Voksa
- Interactive map of Voksa

Geography
- Location: Møre og Romsdal, Norway
- Coordinates: 62°13′04″N 5°27′44″E﻿ / ﻿62.2179°N 5.4623°E
- Area: 1.3 km^{2} (0.50 sq mi)
- Length: 1.9 km (1.18 mi)
- Width: 1.2 km (0.75 mi)
- Coastline: 5.5 km (3.42 mi)
- Highest elevation: 52 m (171 ft)

Administration
- Norway
- County: Møre og Romsdal
- Municipality: Sande Municipality

= Voksa =

Island in Møre og Romsdal, Norway

Voksa is an island in Sande Municipality in Møre og Romsdal county, Norway. The 1.3 km2 island lies about 2 km east of the island of Kvamsøya, about 1.5 km south of the island of Sandsøya, about 3.3 km west of the larger island of Gurskøya, and about 1.5 km north of the mainland village of Åram in neighboring Vanylven Municipality.

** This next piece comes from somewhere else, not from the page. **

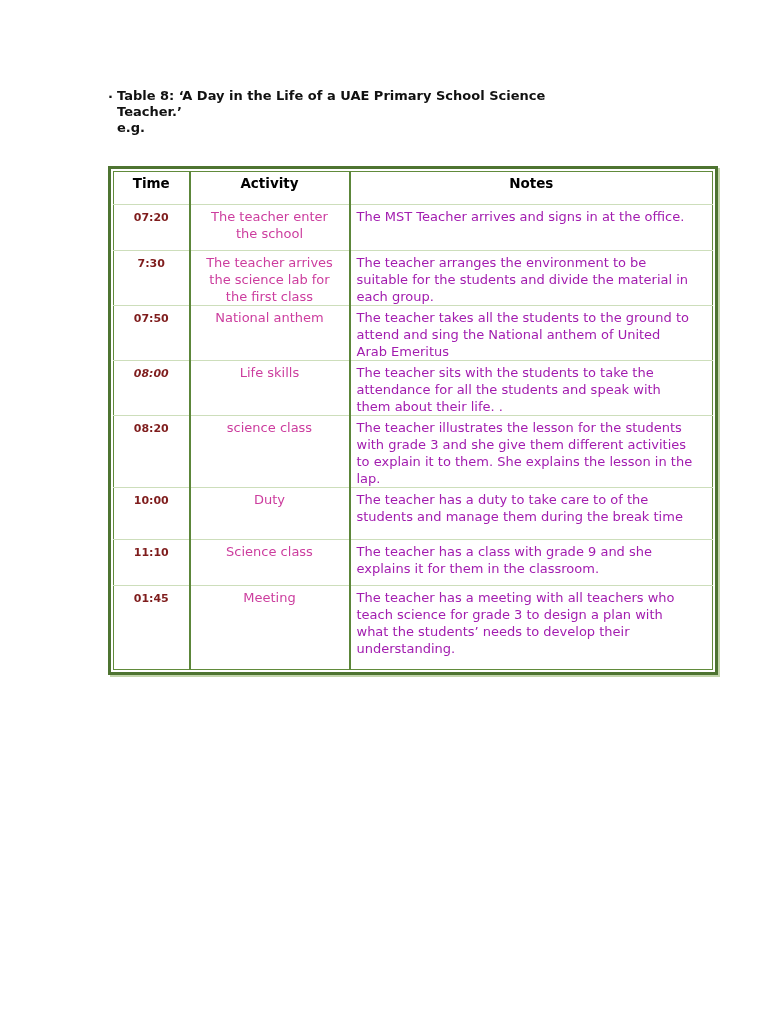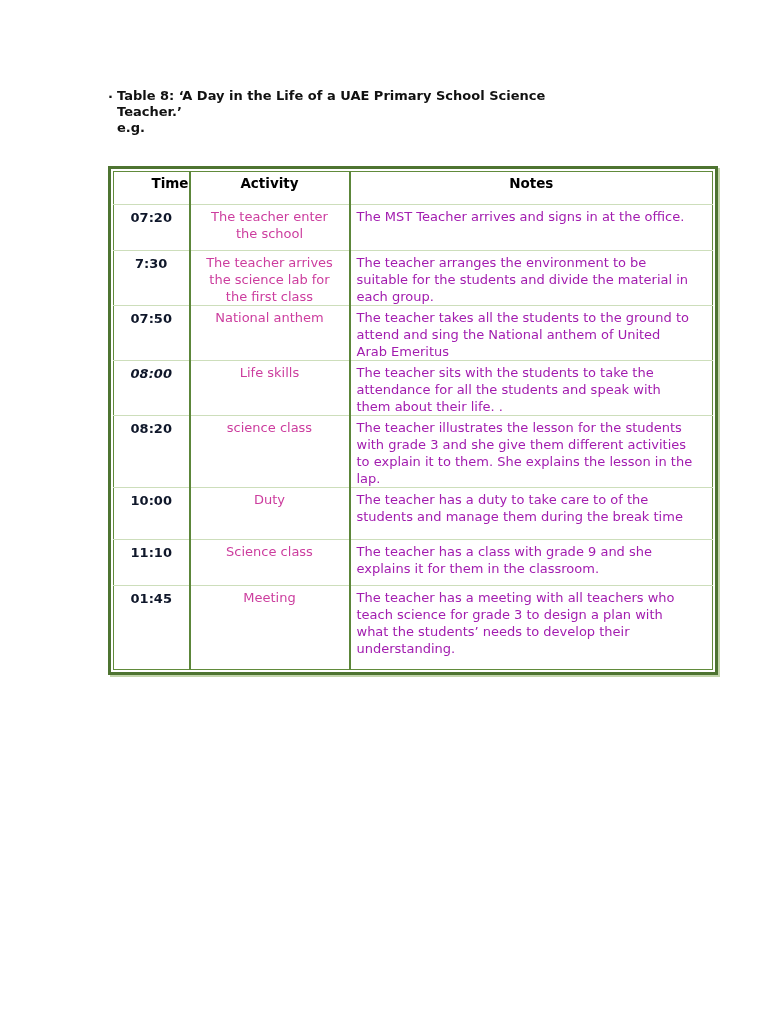"Time" th.c-time, td.c-time { text-align: right -> none }
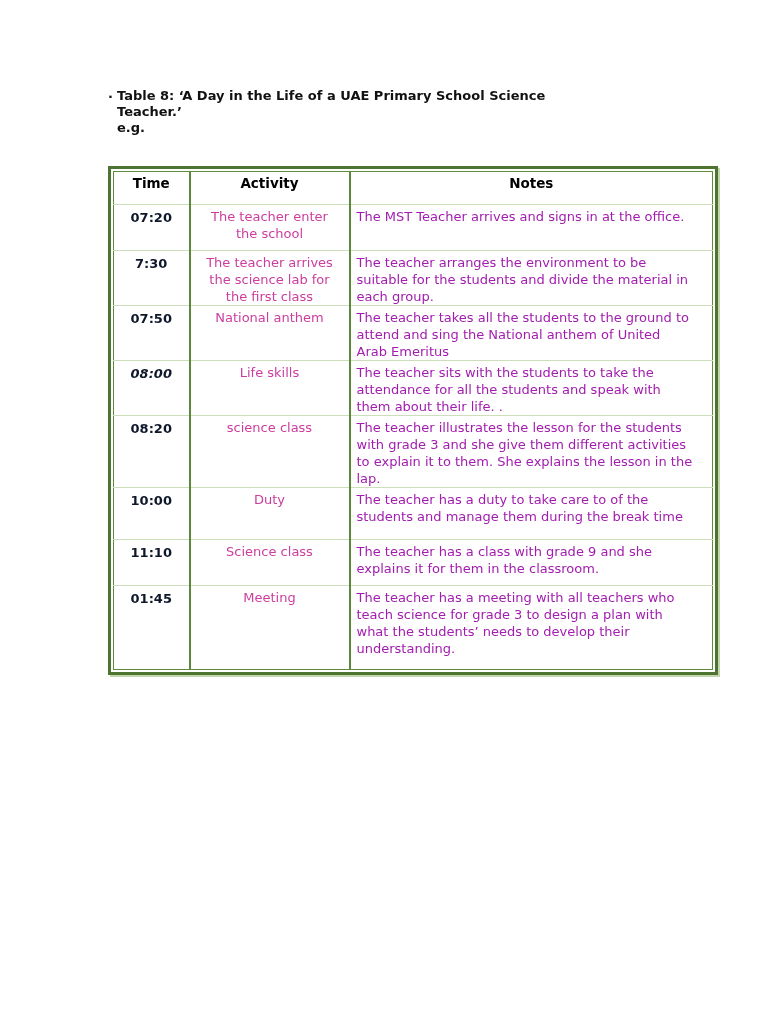"07:20" td.c-time { color: #0f172a -> #7f1d1d; font-size: 13px -> 11px }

The island is fairly flat except for one 52 m high hill along the southern shore. There are a few residents of the island, scattered about several farms on the island. Since 1965, there has been a 2.5 km long road/bridge/causeway connection to the island of Sandsøya (to the north). The residents of Sandsøya must drive to Voksa to reach the only regular ferry connection to the islands. The ferry runs between the islands of Kvamsøya, Voksa, and Gurskøya and also to Åram on the mainland.